### TASK:
Starting with the line that contains "[1363,778,1472,794] from here", reproduce each line through the end of the listing below, with no other output.

### RECORD EXTRACTS:
- Opening Delimiter -

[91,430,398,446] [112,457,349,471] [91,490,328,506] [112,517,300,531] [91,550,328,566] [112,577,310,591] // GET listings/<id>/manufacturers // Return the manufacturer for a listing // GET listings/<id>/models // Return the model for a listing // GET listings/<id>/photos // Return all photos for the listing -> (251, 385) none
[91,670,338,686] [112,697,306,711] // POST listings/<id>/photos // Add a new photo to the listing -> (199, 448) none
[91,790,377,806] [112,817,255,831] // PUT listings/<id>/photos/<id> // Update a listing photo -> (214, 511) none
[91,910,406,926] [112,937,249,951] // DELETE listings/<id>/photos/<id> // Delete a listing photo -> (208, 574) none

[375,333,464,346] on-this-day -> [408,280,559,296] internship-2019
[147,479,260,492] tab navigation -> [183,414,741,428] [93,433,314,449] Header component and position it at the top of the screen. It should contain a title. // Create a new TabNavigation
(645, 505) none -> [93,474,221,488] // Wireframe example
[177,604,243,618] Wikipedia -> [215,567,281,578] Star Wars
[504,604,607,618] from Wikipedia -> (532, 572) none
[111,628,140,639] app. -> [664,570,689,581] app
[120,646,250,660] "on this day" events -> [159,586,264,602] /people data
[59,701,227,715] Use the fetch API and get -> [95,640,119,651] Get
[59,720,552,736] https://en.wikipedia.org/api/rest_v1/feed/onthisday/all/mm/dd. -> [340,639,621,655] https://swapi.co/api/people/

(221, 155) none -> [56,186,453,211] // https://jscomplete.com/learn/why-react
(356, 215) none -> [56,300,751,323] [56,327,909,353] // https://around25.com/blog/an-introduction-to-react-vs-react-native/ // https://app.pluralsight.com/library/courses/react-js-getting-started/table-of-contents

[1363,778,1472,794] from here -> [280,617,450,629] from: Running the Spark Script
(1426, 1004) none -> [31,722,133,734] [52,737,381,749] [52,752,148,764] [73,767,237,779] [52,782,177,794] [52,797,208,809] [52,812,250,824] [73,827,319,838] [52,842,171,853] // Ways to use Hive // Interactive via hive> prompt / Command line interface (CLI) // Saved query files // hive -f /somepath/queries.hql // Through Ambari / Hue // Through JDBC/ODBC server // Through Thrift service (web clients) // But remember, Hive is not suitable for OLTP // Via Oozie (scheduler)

- Closing Delimiter -

### ANSWER BOX:
[1363,778,1472,794] from here -> [280,617,450,629] from: Running the Spark Script
(1426, 1004) none -> [31,722,133,734] [52,737,381,749] [52,752,148,764] [73,767,237,779] [52,782,177,794] [52,797,208,809] [52,812,250,824] [73,827,319,838] [52,842,171,853] // Ways to use Hive // Interactive via hive> prompt / Command line interface (CLI) // Saved query files // hive -f /somepath/queries.hql // Through Ambari / Hue // Through JDBC/ODBC server // Through Thrift service (web clients) // But remember, Hive is not suitable for OLTP // Via Oozie (scheduler)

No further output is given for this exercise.